A member of the Elgar Society has just completed a
version of So Many True Princesses Who
Have Gone - Queen Alexandra's Memorial Ode - for wind band and choir,
recreating a work which has been missing from the wind band repertoire for
nearly 80 years. John Morrison, a member of the London branch of the Elgar
Society, joined Richmond Symphonic Concert Band in November for its first
rehearsal of the piece, which he has recreated from the only known manuscript of
the work. Wind ensembles interested in obtaining copies of the new score and
parts for full band and SATB chorus - with vocal parts cued for band-only
performance - are invited to contact John
Morrison.
In May 1932, Sir Edward Elgar - then aged 75 and
Master of the King"s Music - was given less than a month to compose a musical
setting for the poem So Many True
Princesses Who Have Gone. The verses were written by the Poet Laureate, John
Masefield, as a tribute to the late Queen Alexandra and
the piece was to form the backdrop to the unveiling at Marlborough House (now
the Commonwealth Institute) of Sir Alfred Gilbert’s Queen Alexandra Memorial
on 8 June 1932. 2012 will therefore see the 80th anniversary of that
first performance.
Elgar originally set the poem to an orchestral
accompaniment: however, when a last-minute change of plan meant the orchestra
was replaced by a military band, a Captain Andrew Harris of the Welsh Guards was
called upon to produce a hasty re-arrangement for wind band and choir. On the
day, a be-robed Elgar conducted the chorister children of the Chapels Royal, the
Choir of Westminster Abbey and the Band of the Welsh Guards in the first
performance of what became known as Queen Alexandra's Memorial Ode.

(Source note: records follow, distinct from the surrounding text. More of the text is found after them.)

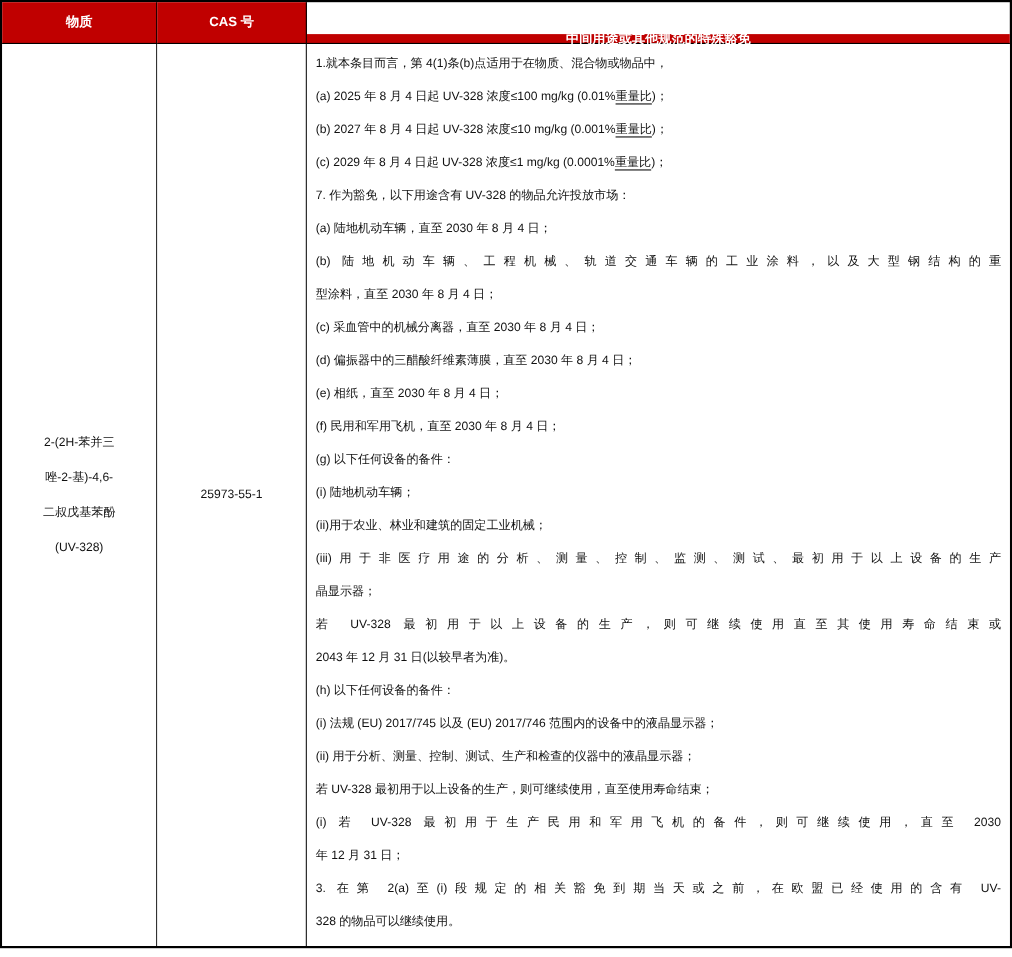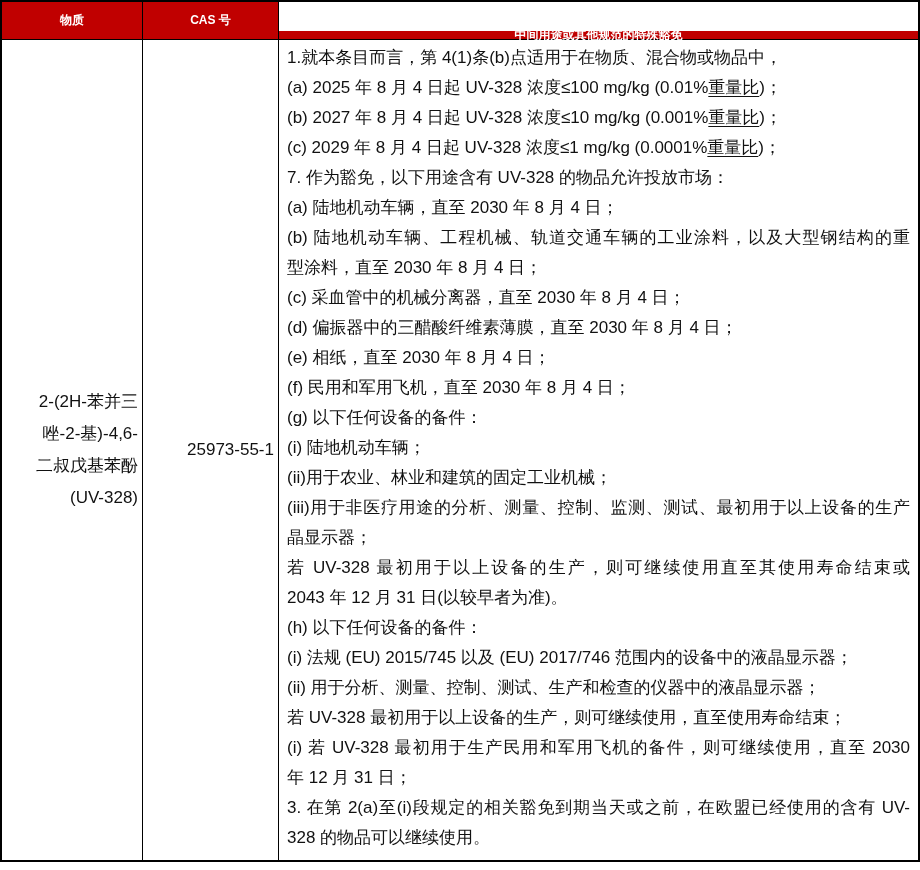--- a/index.html
+++ b/index.html
@@ -29,7 +29,7 @@
   .vline { border-right: 1px solid #000000; }
   .bcell {
     background: #ffffff;
-    font-size: 17px;
+    font-size: 11px;
   }
   .center-cell {
     display: flex; flex-direction: column;

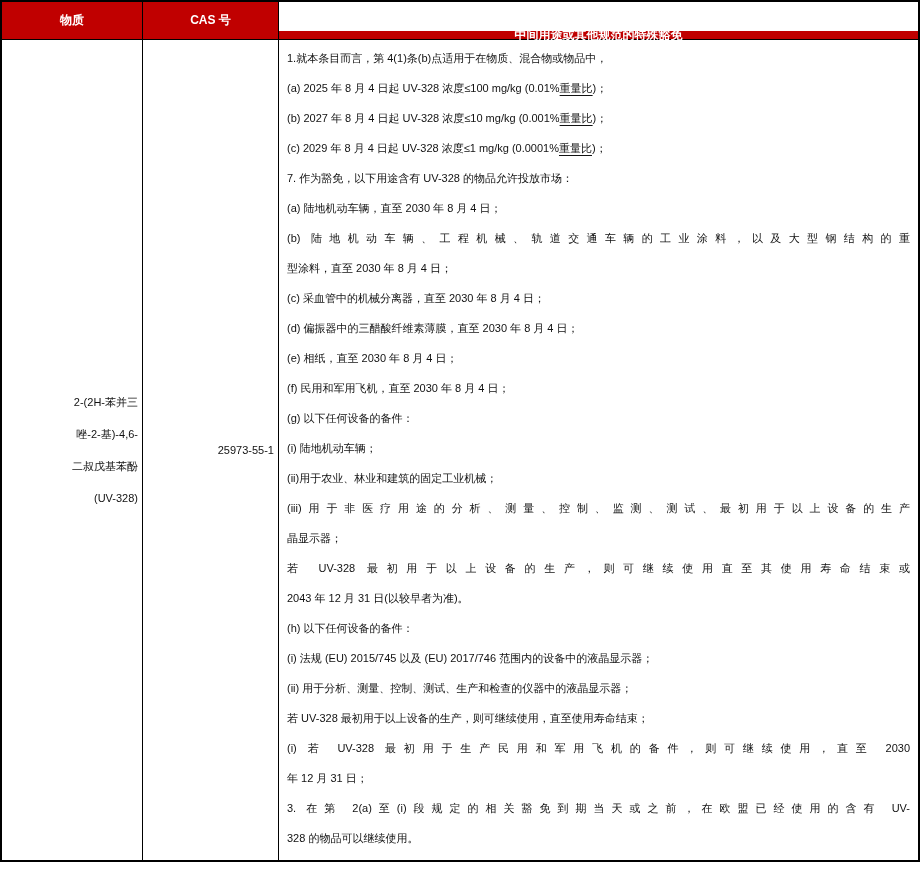--- a/index.html
+++ b/index.html
@@ -33,7 +33,7 @@
   }
   .center-cell {
     display: flex; flex-direction: column;
-    align-items: flex-end; justify-content: center;
+    align-items: center; justify-content: center;
     text-align: center;
     line-height: 32px;
     padding: 0 4px;

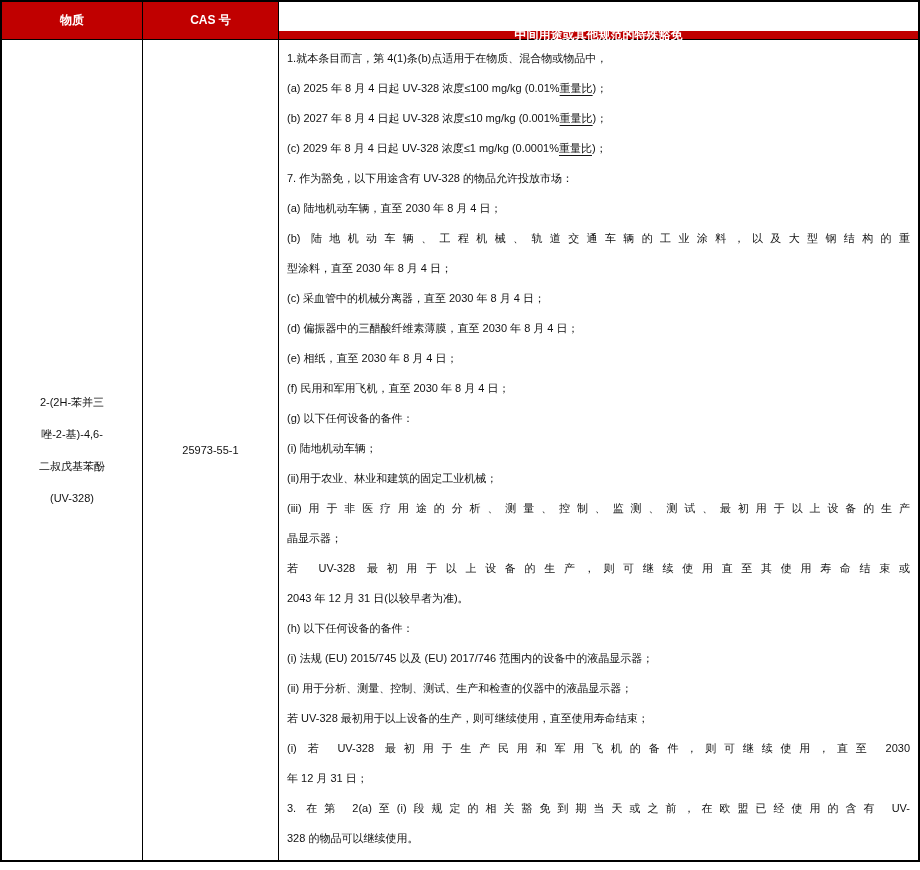--- a/index.html
+++ b/index.html
@@ -91,7 +91,7 @@
       <div class="exline stretch"><span>若 UV-328 最初用于以上设备的生产，则可继续使用直至其使用寿命结束或</span></div>
       <div class="exline"><span>2043 年 12 月 31 日(以较早者为准)。</span></div>
       <div class="exline"><span>(h) 以下任何设备的备件：</span></div>
-      <div class="exline"><span>(i) 法规 (EU) 2015/745 以及 (EU) 2017/746 范围内的设备中的液晶显示器；</span></div>
+      <div class="exline"><span>(i) 法规 (EU) 2017/745 以及 (EU) 2017/746 范围内的设备中的液晶显示器；</span></div>
       <div class="exline"><span>(ii) 用于分析、测量、控制、测试、生产和检查的仪器中的液晶显示器；</span></div>
       <div class="exline"><span>若 UV-328 最初用于以上设备的生产，则可继续使用，直至使用寿命结束；</span></div>
       <div class="exline stretch"><span>(i) 若 UV-328 最初用于生产民用和军用飞机的备件，则可继续使用，直至 2030</span></div>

Both the orchestral and band scores have since been
lost," John Morrison explains. "My arrangement for wind band and
voices is based on the vocal score in Elgar's own hand which lies in the library
of St George's Chapel, Windsor Castle." In separate revivals of the work,
fellow Elgar Society member Barry Collett has recorded Elgar’s original draft
for piano and choir whilst British composer Anthony Payne has realised a version
for choir and full orchestra. "I would like to thank Barry Collett for letting
me have a copy of the Elgar manuscript following his own recording,’ says John
Morrison. "I must also thank Barry and Elgar Society colleague John Pickard
for their encouragement of this project."